Fri Sep 19 00:11:52 UTC 2008

> -----Original Message-----
> From: interchange-users-bounces at icdevgroup.org
> [mailto:interchange-users-bounces at icdevgroup.org]On Behalf Of Rene
> Hertell
> Sent: Thursday, September 18, 2008 5:05 AM
> To: interchange-users at icdevgroup.org
> Subject: Re: [ic] how do I stop Google from trying to index scan pages?
>
>
> curthauge at mnwebdesign.com wrote:
> > Hi list,
> >
> > IC 5.4.2	Perl 5.8.8	Old Construct cat on Centos 4.7
> >
> > My client has over 15,000 products, but Google only ranks about
> 400 in their
> > index. The last 4 pages in the Google index are scans. It SEEMS
> like after
> > hitting 4 scan pages, Google stops and turns away (probably
> because the page
> > content appears to be similar). I make changes to pages and
> robots.txt then
> > wait to see the new Google ranking in a few days/week. I have a lot of
> > respect for Google and always spell it with a capital 'G', but
> I still have
> > this problem. ;-)
> >
> > I've been in the archives, but I can't get the precise info I
> need to change
> > my robots.txt to stop these pages from being indexed. This is
> an example of
> > the pages in question:
> >
> >
> http://www.my-domain.com/cgi-bin/storeabc/scan/fi=products/st=db/s
> f=category
> > /se=DVD%20Video/ml=16/tf=description.html
> >
> > I have RobotUA, RobotHost, and RobotIP settings in catalog.cfg.
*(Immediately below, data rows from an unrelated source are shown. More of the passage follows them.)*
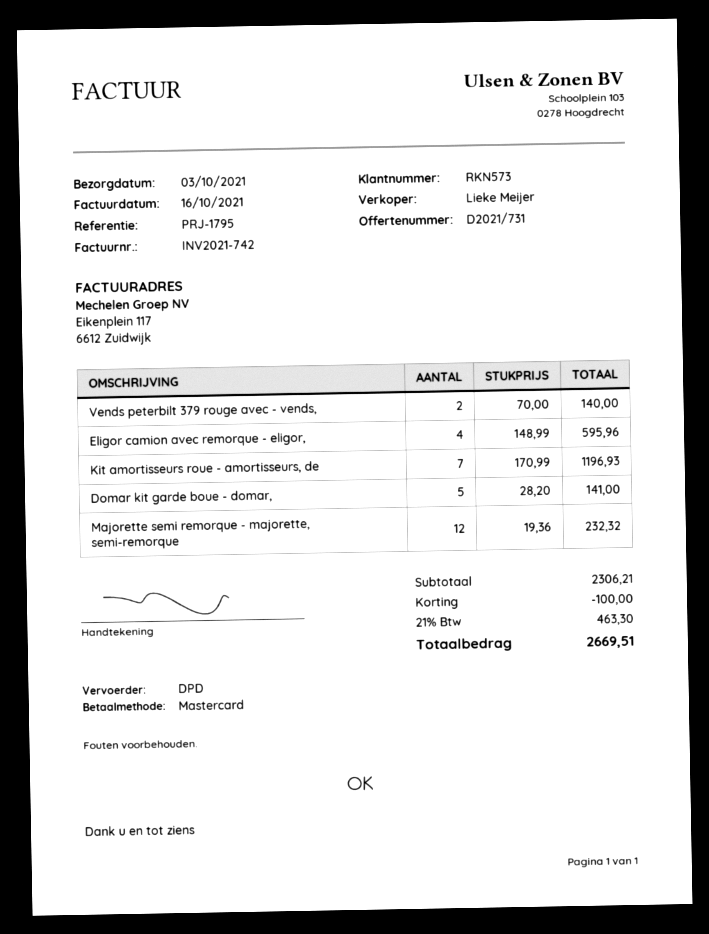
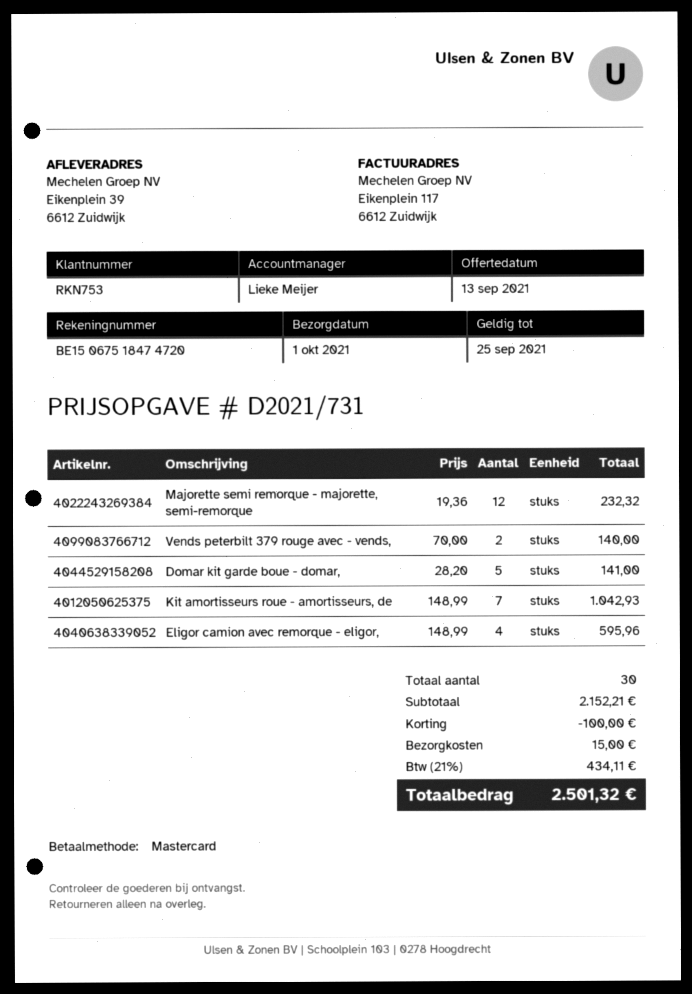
delivery date: 2021-10-03 -> 2021-10-01
customer number: RKN573 -> RKN753
Kit amortisseurs roue - amortisseurs, de: 7 x 170.99 = 1196.93 -> 7 x 148.99 = 1042.93
subtotal: 2306.21 -> 2152.21
shipping: none -> 15.00
tax: 21% = 463.30 -> 21% = 434.11
total: 2669.51 -> 2501.32

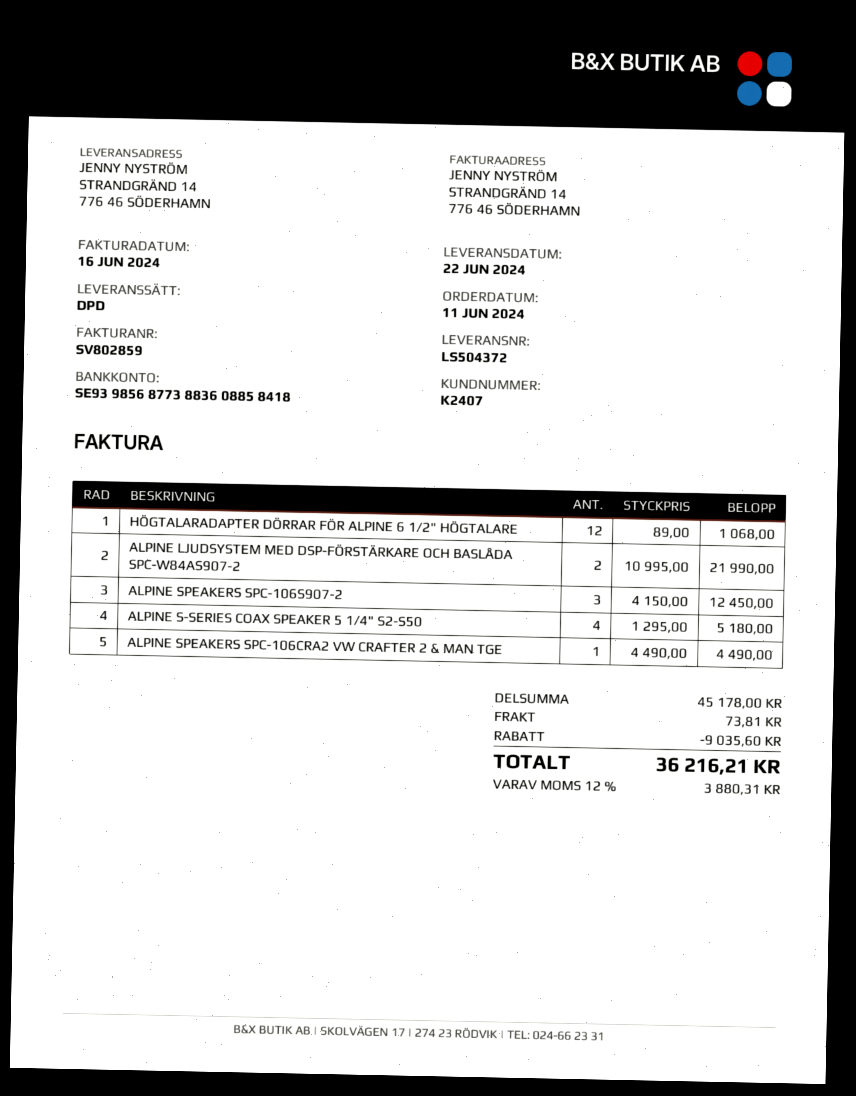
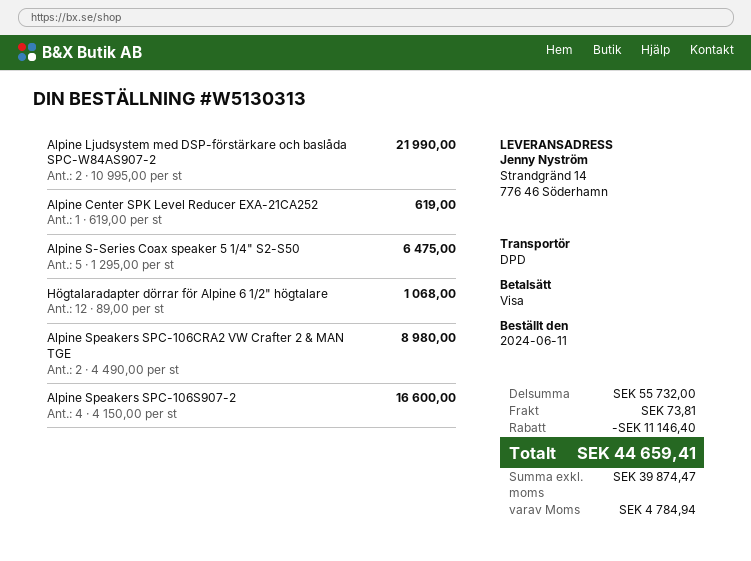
ALPINE SPEAKERS SPC-106S907-2: 3 x 4150.00 = 12450.00 -> 4 x 4150.00 = 16600.00
ALPINE S-SERIES COAX SPEAKER 5 1/4" S2-S50: 4 x 1295.00 = 5180.00 -> 5 x 1295.00 = 6475.00
ALPINE SPEAKERS SPC-106CRA2 VW CRAFTER 2 & MAN TGE: 1 x 4490.00 = 4490.00 -> 2 x 4490.00 = 8980.00
Alpine Center SPK Level Reducer EXA-21CA252: none -> 1 x 619.00 = 619.00
subtotal: 45178.00 -> 55732.00
discount: 9035.60 -> 11146.40
tax: 3880.31 -> 4784.94
total: 36216.21 -> 44659.41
I have a
> > robots.txt file in my httpdocs directory, with entries like this (among
> > others):
> >
> > User-agent: Googlebot
> > Disallow: /*?
> >
> > User-agent: *
> > Disallow: /storeabc/scan
> > Disallow: /scan
> > Disallow: /storeabc/process
> > Disallow: /process
> > Disallow: /cgi-bin/storeabc/process
> > Disallow: /cgi-bin/storeabc/scan/
> > Disallow: /cgi-bin/storeabc/search
> > Disallow: /cgi-bin/storeabc/pages/process
> > Disallow: /cgi-bin/storeabc/pages/scan/
> > Disallow: /cgi-bin/storeabc/pages/search
> >
> > I really just want the flypages, like this, to be ranked:
> >
> > http://www.my-domain.com/cgi-bin/storeabc/sku12345.html
> >
> > Any tips, pointers, ideas, ridicule?
>
> I managed it like this:
>
> http://www.kynsitukku.hertell.com/robots.txt
> robots.txt
> User-agent: *
> Disallow: /admin/
> Disallow: /ord/
> Disallow: /query/
> Disallow: /scan/
> Disallow: /account.html
> Disallow: /process.html
> Disallow: /search.html
>
> User-agent: Googlebot-Image
> Disallow: /
>
>
> And then i created a sitemap that i submitted via the google webmaster
> tools page. The beginning of the sitemap is static (normal pages like
> about, contact etc), and the rest i just did with this simple query:
> http://shop.kynsitukku.hertell.com/sitemap.xml
>
> [query
> 	list=1
> 	ml=9999
> 	sql="
> 	select *
> 	from products_fi_FI
> 	where inactive <> '1'
> 	"
> ]<url>
>   <loc>http://www.kynsitukku.hertell.com/[sql-code].html</loc>
>   <priority>0.5</priority>
>   <changefreq>daily</changefreq>
> </url>
> [/query]
>
> To get completely rid of inactive products, i added this to the top of
> my flypage:
>
> [if-item-field inactive]
> [tmp page_title][msg arg.0="[item-code]"]Sorry, the page (%s) was not
> found[/msg][/tmp]
> [tag op=header]
> Status: 404 Not found
> Content-type: text/html
> [/tag]
>
>
> Remember to name your files as sitemap.xml.html and robots.txt.html,
> cause ic will not find a non .html file
>
> Hope this helped.
>
> René

Thank you all for the ideas. I'm sure to implement some form of all of those
juicy tidbits. I'll report my results in the near future.

Curt